Aspects of the invention provide an image recording apparatus which does not need to be increased in height and includes a feed unit that prevents dust and paper powder from adhering to the feed rollers even when the paper feeding cassette is removed.
According to an aspect of the invention, there is provided an image recording apparatus including: a recording unit which records on sheet-like recorded media; a cassette housing which houses a paper feeding cassette which accommodates the recorded media in a stacked manner so that the cassette can be inserted into and extracted from the cassette housing substantially in a horizontal direction, the cassette housing provided at a lower end of an apparatus casing; a bottom plate which supports at least a part of a lower surface of the cassette, the bottom plate provided on a lower surface of the cassette housing; an arm body which turns upward and downward according to a stacking amount of the recorded media in the cassette, the arm body arranged inside the apparatus casing; feed rollers which rotate while pressing an uppermost surface of the recorded media, the feed rollers arranged at a tip end of the arm body; and a restricting unit which avoids contact of the feed rollers with the bottom plate when the cassette is pulled out of the apparatus casing, the restricting unit provided on the bottom plate in the apparatus casing.

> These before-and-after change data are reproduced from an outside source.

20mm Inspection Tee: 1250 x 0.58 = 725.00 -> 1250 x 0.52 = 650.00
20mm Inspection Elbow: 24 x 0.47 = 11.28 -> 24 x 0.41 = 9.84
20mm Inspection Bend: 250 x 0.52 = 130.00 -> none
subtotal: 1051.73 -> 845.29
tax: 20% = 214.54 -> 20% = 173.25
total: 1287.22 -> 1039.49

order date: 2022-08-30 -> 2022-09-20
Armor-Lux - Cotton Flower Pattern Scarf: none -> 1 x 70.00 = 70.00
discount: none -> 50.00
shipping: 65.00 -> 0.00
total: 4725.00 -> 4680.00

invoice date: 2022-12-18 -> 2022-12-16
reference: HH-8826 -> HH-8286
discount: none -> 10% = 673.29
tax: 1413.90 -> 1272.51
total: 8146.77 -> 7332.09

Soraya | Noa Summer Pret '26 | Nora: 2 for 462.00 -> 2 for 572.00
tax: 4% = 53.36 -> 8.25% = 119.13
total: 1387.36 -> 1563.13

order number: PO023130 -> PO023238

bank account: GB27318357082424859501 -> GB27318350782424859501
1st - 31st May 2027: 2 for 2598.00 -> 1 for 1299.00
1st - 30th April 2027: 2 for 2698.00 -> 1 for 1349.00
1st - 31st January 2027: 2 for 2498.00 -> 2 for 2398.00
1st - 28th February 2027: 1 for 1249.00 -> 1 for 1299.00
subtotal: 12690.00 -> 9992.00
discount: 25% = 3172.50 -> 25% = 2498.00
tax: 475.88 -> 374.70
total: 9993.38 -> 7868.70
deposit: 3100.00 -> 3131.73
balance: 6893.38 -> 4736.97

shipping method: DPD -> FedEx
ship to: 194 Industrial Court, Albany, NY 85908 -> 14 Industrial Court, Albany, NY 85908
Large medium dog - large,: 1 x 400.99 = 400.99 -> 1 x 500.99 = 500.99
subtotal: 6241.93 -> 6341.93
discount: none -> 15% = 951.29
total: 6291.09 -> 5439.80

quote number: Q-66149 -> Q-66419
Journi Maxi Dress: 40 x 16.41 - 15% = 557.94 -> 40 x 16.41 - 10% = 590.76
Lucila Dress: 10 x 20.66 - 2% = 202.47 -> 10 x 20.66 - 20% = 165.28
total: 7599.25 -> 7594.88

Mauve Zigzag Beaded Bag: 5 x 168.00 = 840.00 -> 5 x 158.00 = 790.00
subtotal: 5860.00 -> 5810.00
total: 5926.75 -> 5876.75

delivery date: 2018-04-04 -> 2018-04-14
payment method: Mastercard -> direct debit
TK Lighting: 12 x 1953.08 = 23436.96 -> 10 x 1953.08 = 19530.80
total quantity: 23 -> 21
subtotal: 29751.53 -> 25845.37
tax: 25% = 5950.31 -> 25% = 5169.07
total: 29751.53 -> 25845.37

BRIEF DESCRIPTION OF THE DRAWINGS
FIG. 1 is an entire perspective view of an image recording apparatus;
FIG. 2 is a plan view of an apparatus casing from which an upper case is removed;
FIG. 3 is a side sectional view of a left and right central portion of a recording unit;
FIG. 4 is a perspective view of the recording unit;
FIG. 5 is a plan view of an engine frame and the apparatus casing;
FIG. 6 is a sectional plan view of a lower side of the apparatus casing;
FIG. 7 is a plan view of a paper feeding cassette;
FIG. 8 is a lower surface perspective view of the paper feeding cassette;
FIG. 9 is a perspective view of a feed roller unit and a spacing actuating unit viewed from the lower surface side;
FIG. 10 is a partially cut-away perspective view of the feed roller unit and the spacing actuating unit viewed from the upper surface side;
FIG. 11 is a sectional view on the arrow XI-XI of FIG. 10;
FIG. 12 is a main portion enlarged side sectional view showing a state that the number of sheets P stacked on the paper feeding cassette is one;
FIG. 13 is a main portion enlarged side sectional view showing a feed roller spaced from the surface of a bottom flat plate of the apparatus casing in a state that the paper feeding cassette is pulled out;
FIG. 14 is a partially cut-away main portion enlarged perspective view of the same; and
FIG. 15 is a side sectional view showing the conventional technique in which a feed roller is spaced from a bottom plate.
DETAILED DESCRIPTION
Aspects of the present invention will be described in detail with reference to the accompanying drawings.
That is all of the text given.